▸ **What is being asked**
Exact copy, no pictures: return only the lines below from the line with "font-size:27px; letter-spacing:13px; line-height:40px;" up to and including the line with "<li>《中华人民共和国安全法》</li>".

[Code change snippets]
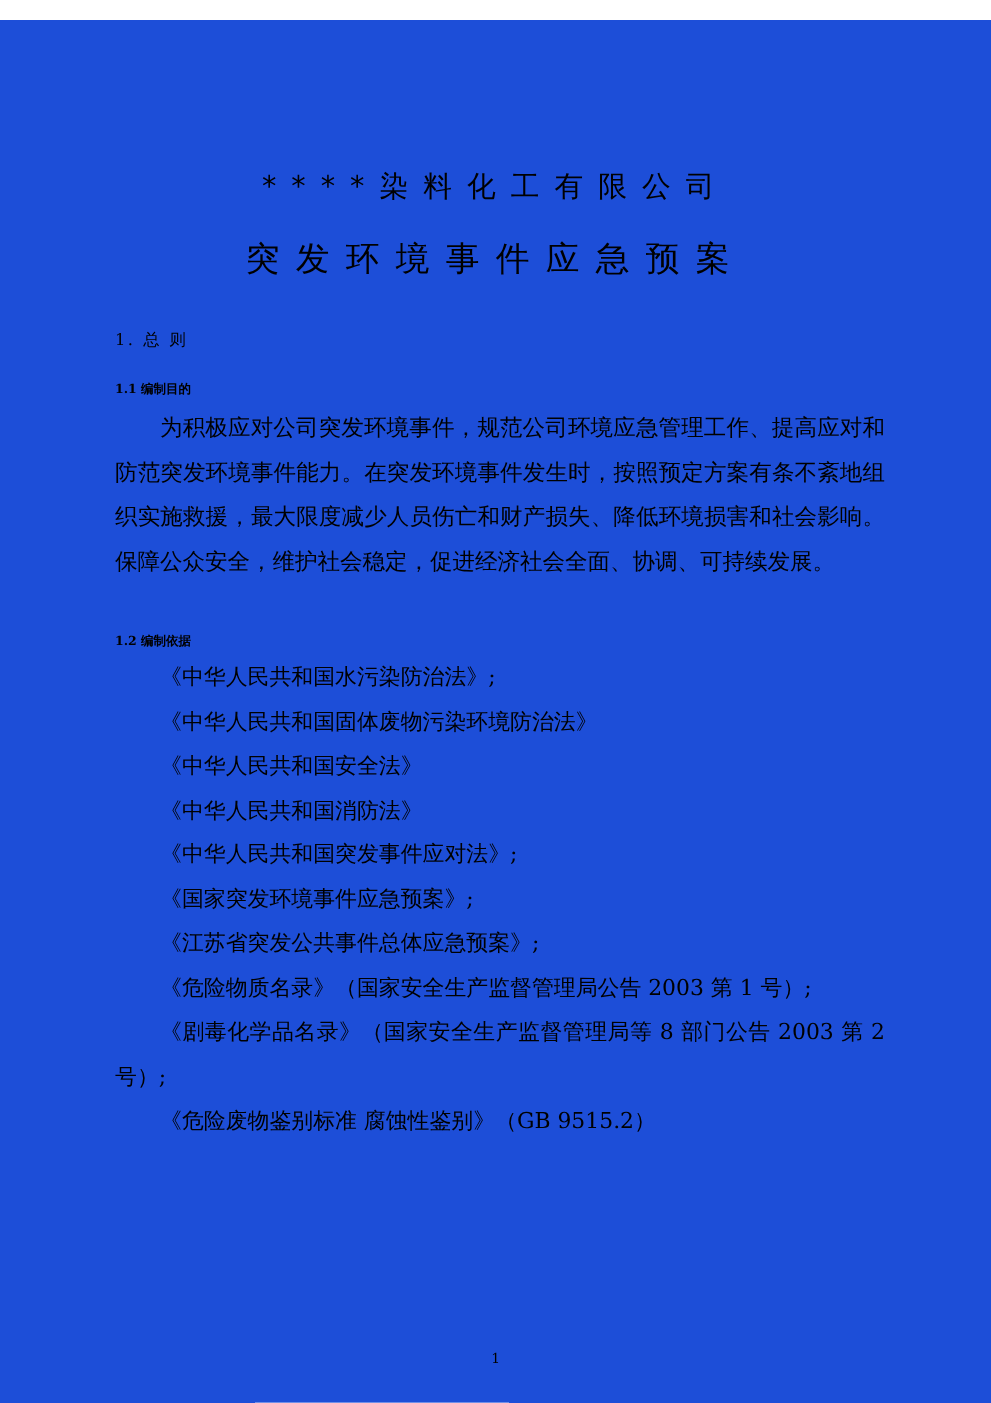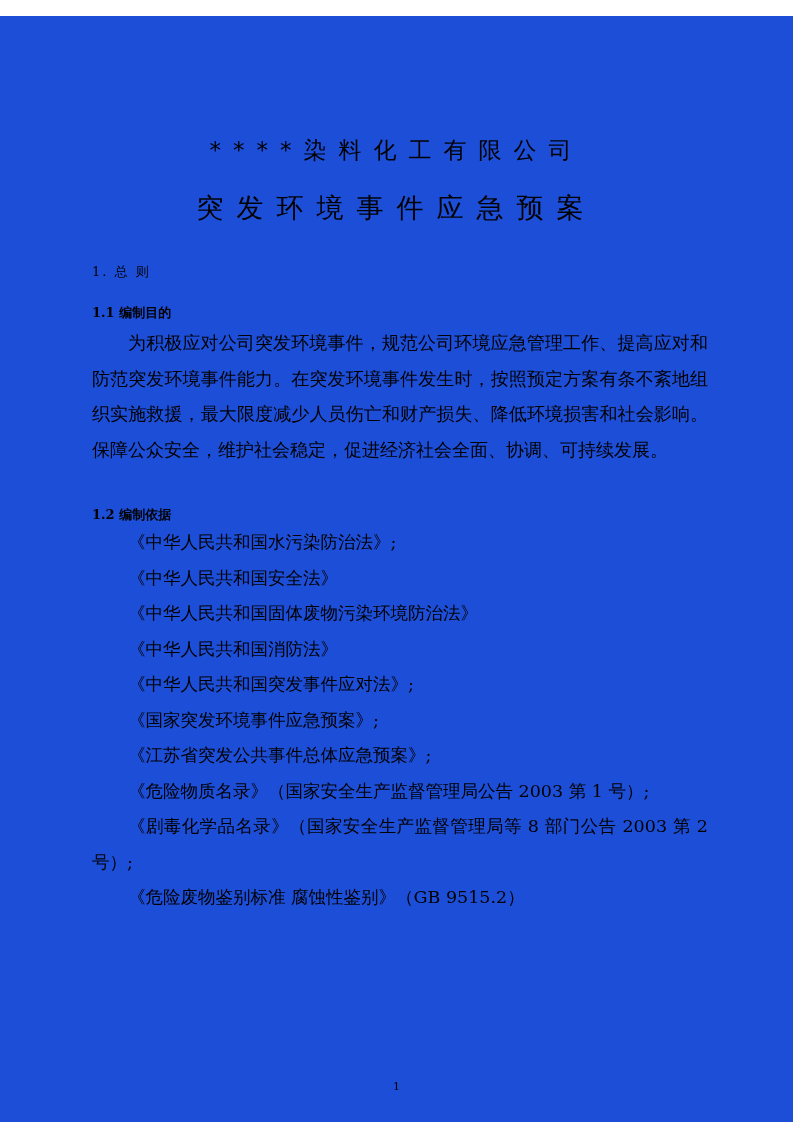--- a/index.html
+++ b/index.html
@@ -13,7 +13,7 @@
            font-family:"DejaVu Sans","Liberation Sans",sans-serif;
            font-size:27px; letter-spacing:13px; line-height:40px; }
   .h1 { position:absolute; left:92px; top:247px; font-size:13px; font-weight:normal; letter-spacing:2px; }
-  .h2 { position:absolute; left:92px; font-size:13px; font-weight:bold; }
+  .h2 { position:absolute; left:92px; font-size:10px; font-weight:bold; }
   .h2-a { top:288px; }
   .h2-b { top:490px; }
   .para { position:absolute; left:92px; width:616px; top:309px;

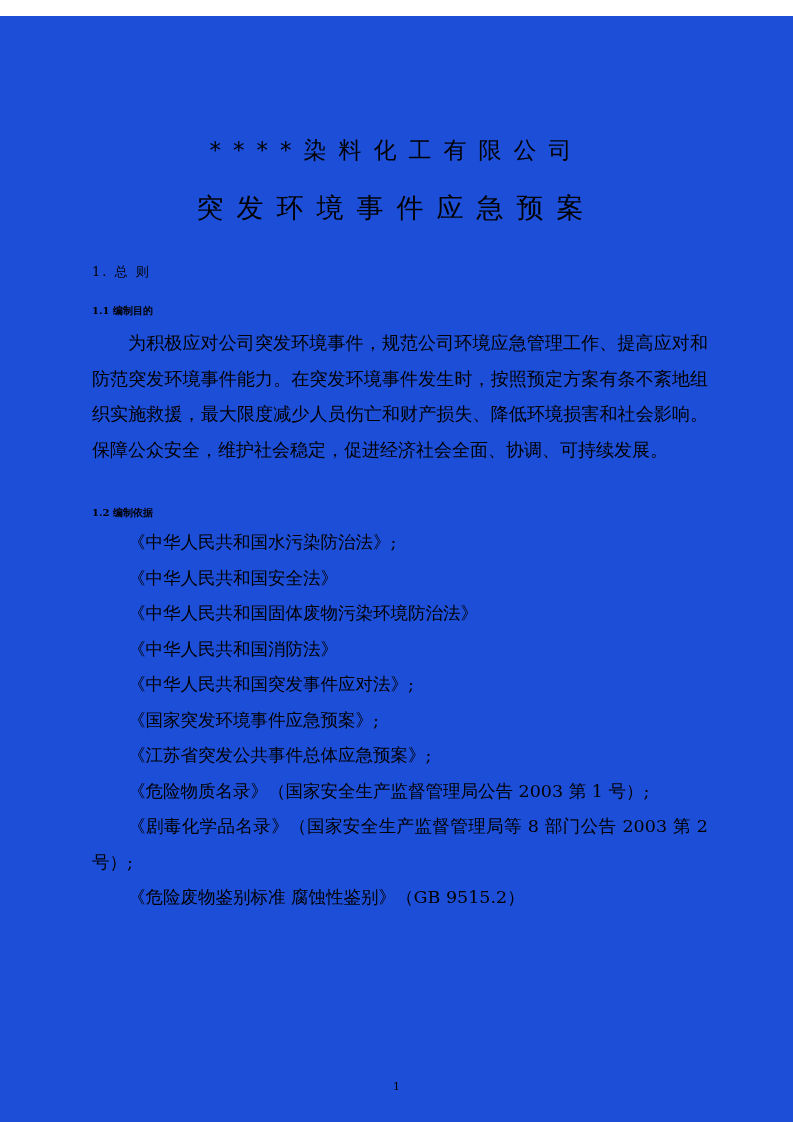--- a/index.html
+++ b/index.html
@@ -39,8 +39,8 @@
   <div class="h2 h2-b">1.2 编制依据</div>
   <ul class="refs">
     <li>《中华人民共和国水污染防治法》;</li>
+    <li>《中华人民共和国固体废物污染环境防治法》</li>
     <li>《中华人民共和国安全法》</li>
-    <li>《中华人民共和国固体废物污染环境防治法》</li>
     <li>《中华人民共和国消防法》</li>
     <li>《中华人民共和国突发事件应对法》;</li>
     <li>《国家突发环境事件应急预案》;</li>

==

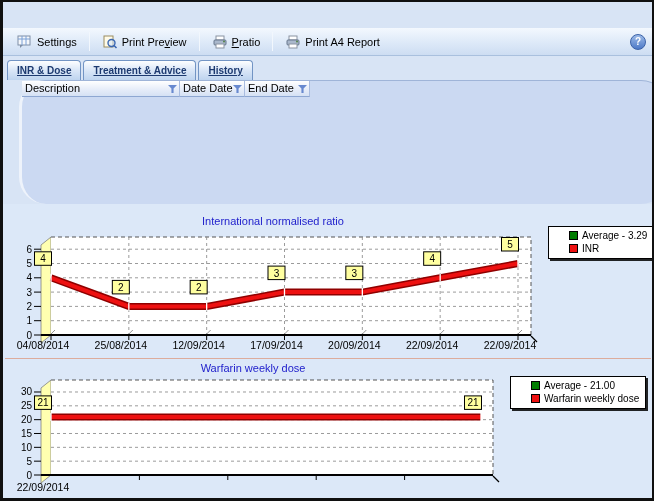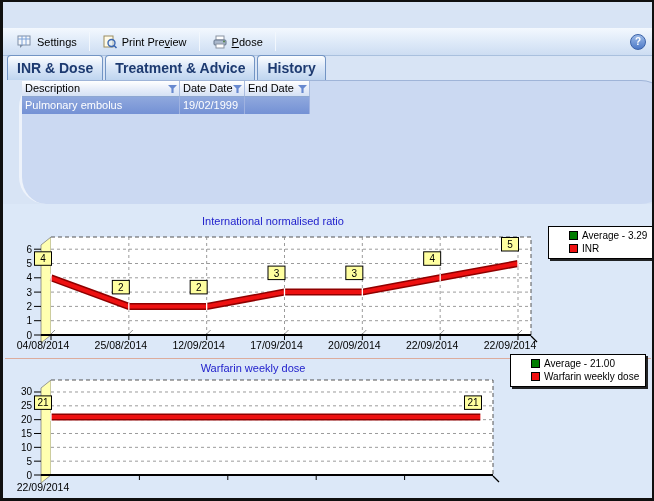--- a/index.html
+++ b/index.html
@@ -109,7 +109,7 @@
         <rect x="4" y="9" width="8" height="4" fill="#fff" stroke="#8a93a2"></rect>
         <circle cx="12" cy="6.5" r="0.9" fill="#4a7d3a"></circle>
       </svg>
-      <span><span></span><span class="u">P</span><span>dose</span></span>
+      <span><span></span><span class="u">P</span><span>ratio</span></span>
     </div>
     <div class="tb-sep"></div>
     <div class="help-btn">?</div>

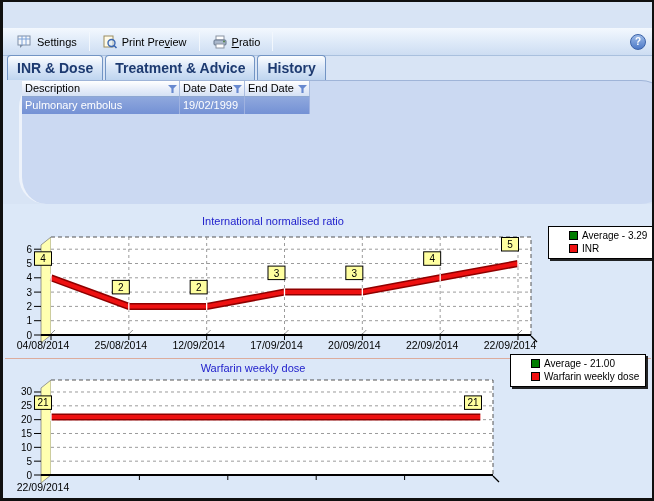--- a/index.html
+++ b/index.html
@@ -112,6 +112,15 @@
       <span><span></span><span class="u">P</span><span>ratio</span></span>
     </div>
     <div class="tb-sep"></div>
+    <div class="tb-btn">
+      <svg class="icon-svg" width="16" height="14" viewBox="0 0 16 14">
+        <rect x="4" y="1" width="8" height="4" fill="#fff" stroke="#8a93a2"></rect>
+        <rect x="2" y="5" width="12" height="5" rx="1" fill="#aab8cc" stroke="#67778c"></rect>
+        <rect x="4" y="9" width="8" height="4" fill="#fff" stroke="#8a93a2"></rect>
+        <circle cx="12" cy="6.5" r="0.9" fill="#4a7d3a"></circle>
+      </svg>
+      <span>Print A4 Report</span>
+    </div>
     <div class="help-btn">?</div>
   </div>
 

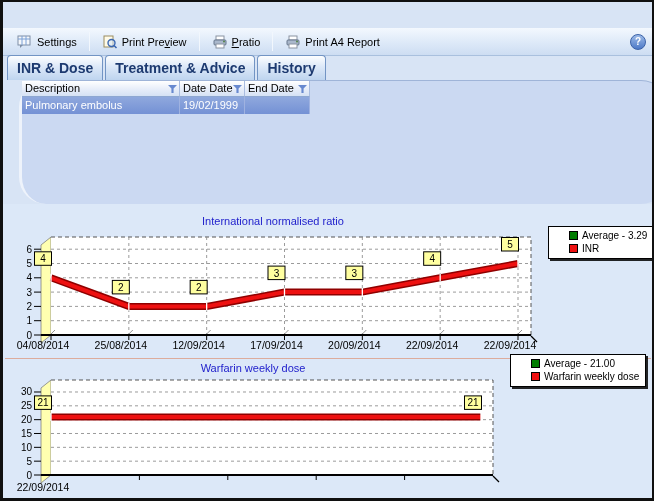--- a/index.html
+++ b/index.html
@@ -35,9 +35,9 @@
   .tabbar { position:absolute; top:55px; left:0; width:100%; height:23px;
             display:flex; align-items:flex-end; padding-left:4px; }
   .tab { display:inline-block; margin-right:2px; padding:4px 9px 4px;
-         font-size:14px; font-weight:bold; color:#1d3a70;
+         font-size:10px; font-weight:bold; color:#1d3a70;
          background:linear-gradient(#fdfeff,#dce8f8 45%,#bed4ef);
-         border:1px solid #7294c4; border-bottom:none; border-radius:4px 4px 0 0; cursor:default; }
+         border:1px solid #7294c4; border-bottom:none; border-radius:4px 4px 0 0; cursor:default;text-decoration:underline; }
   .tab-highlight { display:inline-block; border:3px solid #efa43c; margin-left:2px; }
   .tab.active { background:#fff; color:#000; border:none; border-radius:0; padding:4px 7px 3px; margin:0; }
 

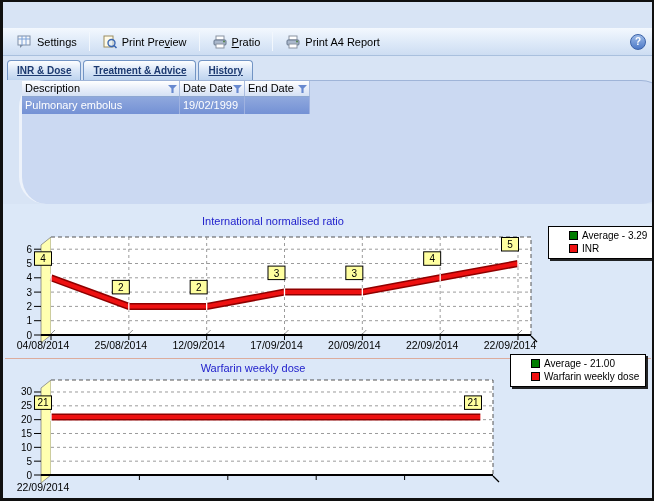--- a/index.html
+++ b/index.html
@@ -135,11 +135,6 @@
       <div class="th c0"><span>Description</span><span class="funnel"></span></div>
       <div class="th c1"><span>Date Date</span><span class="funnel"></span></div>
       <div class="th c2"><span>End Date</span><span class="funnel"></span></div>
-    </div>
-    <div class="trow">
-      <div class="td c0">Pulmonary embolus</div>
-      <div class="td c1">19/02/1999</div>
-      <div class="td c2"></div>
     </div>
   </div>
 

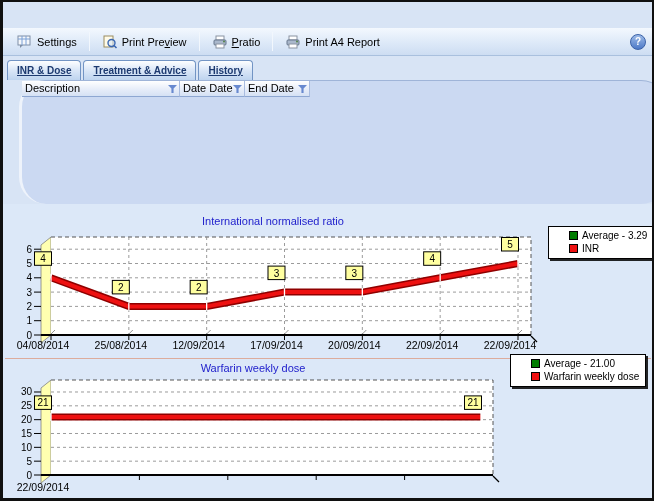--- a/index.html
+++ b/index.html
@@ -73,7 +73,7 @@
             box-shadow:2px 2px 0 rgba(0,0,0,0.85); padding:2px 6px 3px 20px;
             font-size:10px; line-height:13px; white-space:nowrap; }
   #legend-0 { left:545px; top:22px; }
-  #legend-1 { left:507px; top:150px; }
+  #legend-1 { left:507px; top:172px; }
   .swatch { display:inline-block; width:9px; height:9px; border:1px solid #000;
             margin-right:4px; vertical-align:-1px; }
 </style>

▸ **Written reply**
            font-size:27px; letter-spacing:13px; line-height:40px; }
   .h1 { position:absolute; left:92px; top:247px; font-size:13px; font-weight:normal; letter-spacing:2px; }
-  .h2 { position:absolute; left:92px; font-size:13px; font-weight:bold; }
+  .h2 { position:absolute; left:92px; font-size:10px; font-weight:bold; }
   .h2-a { top:288px; }
   .h2-b { top:490px; }
   .para { position:absolute; left:92px; width:616px; top:309px;

--- a/index.html
+++ b/index.html
@@ -39,8 +39,8 @@
   <div class="h2 h2-b">1.2 编制依据</div>
   <ul class="refs">
     <li>《中华人民共和国水污染防治法》;</li>
+    <li>《中华人民共和国固体废物污染环境防治法》</li>
     <li>《中华人民共和国安全法》</li>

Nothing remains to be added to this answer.